I later learned that my instincts were right and also that behaviours need reinforcing in different situations and environments. It's called 'proofing'.  I didn't know all of this when I first got my pup, but because I didn't want to correct her, or admonish her, I wanted to train her, it's what I found when looking for tips.

It's a different approach to the one you (Feja) has and a different mindset right from the start. 

I hope the video I've linked gives you some idea of what I would be looking for when looking for answers.

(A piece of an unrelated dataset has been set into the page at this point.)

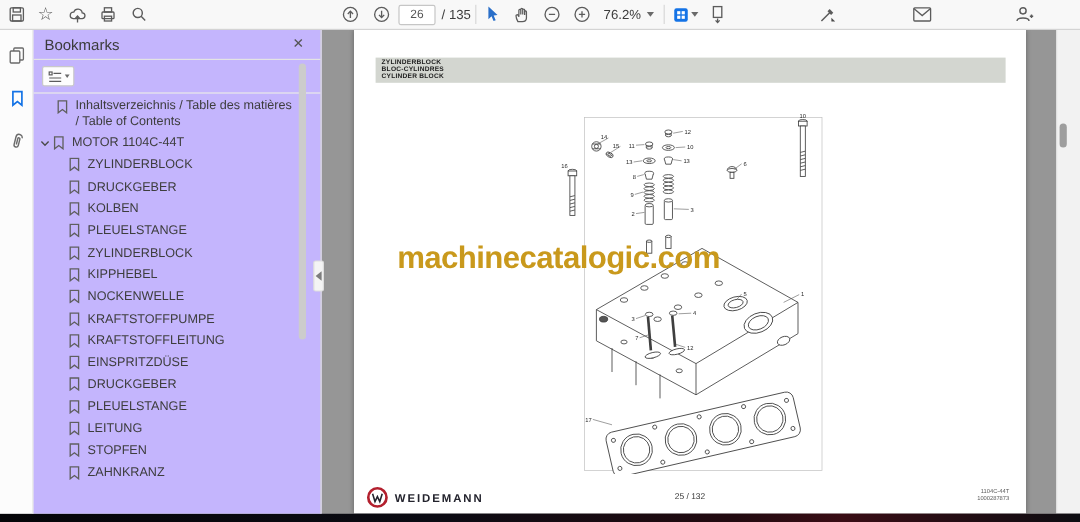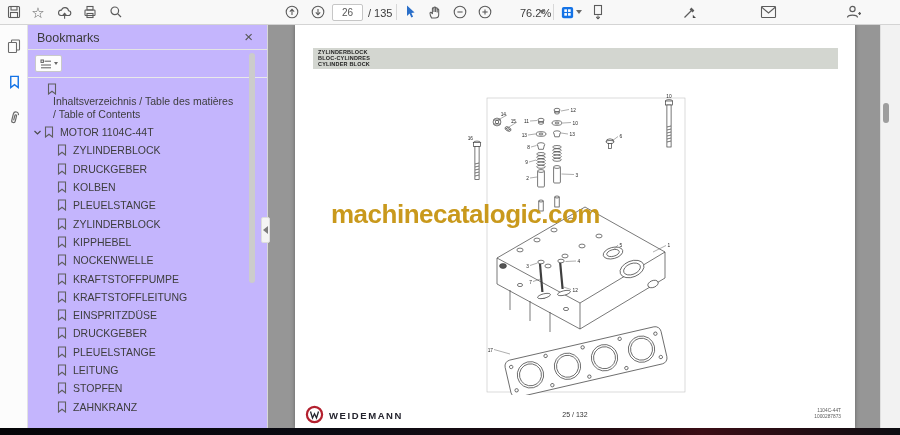"76.2%" span.tb-text { left: 17px -> 0 }
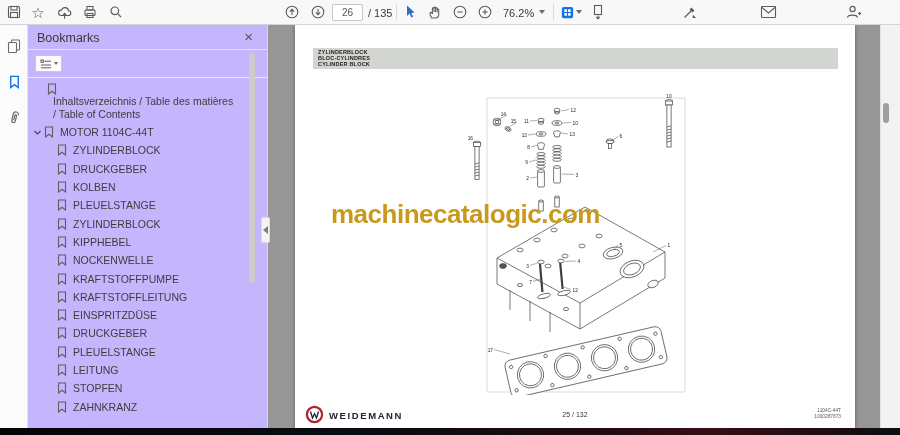"Inhaltsverzeichnis / Table des matières" .bm-row.l1 { flex-direction: column -> none }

I wouldn't be looking for answers that involve 'correcting' my dog, or asserting my authority, whatever I might think she's done wrong.


----------



## FEJA JUODAS (May 19, 2010)

not having read as i stated any further comments since i left this thead...i was wondering how one closes a thread ? can one shut a thread one starts or not ? asking myself obviously not knowing where to look for that info...

i started this thread, it wandered off to discussions that were not to my mind answering the question so i lost interest...now if it just gets taken over carried on by those now in it all well and good...just wish they had started their OWN thread to deal with the subject instead of leaping into mine !!!

oh well. not that bothered to go search how to SHUT a threat one starts...if people are as i saw without reading anything carrying on here then hope they get some benefit from their discussions hey !

ps, NB even...please dont anyone WASTE THEIR ENERGY replying here to my post ...i will not be reading any replies ! so adding that to save your time and effort.


----------



## newfiesmum (Apr 21, 2010)

FEJA JUODAS said:


> not having read as i stated any further comments since i left this thead...i was wondering how one closes a thread ? can one shut a thread one starts or not ? asking myself obviously not knowing where to look for that info...
> 
> i started this thread, it wandered off to discussions that were not to my mind answering the question so i lost interest...now if it just gets taken over carried on by those now in it all well and good...just wish they had started their OWN thread to deal with the subject instead of leaping into mine !!!
> 
> ...


No, you cannot close a thread even if you have started it. You can ask a moderator and they may decide to oblige you by closing it for you.


----------



## Guest (Apr 13, 2013)

FEJA JUODAS said:


> not having read as i stated any further comments since i left this thead...i was wondering how one closes a thread ? can one shut a thread one starts or not ? asking myself obviously not knowing where to look for that info...
> 
> i started this thread, it wandered off to discussions that were not to my mind answering the question so i lost interest...now if it just gets taken over carried on by those now in it all well and good...just wish they had started their OWN thread to deal with the subject instead of leaping into mine !!!
> 
> ...


Wow, how ever do you learn new things 
So basically because people don't agree with how you see things then they are wrong....That's quite sad IMO


----------



## Lexiedhb (Jun 9, 2011)

Anyone roses dog growl at them in play??? Mine is a hobby breed and will take any opportunity to communicate with me verbally!! Is it a challenge? Nah


----------



## leashedForLife (Nov 1, 2009)

Elles said:


> ...there's a few ways you could [teach sit].
> 
> 1: [No] treat... just push her into the sit.
> 
> ...


#3 is *Capture*: the dog offers the behavior, we instantly reward it.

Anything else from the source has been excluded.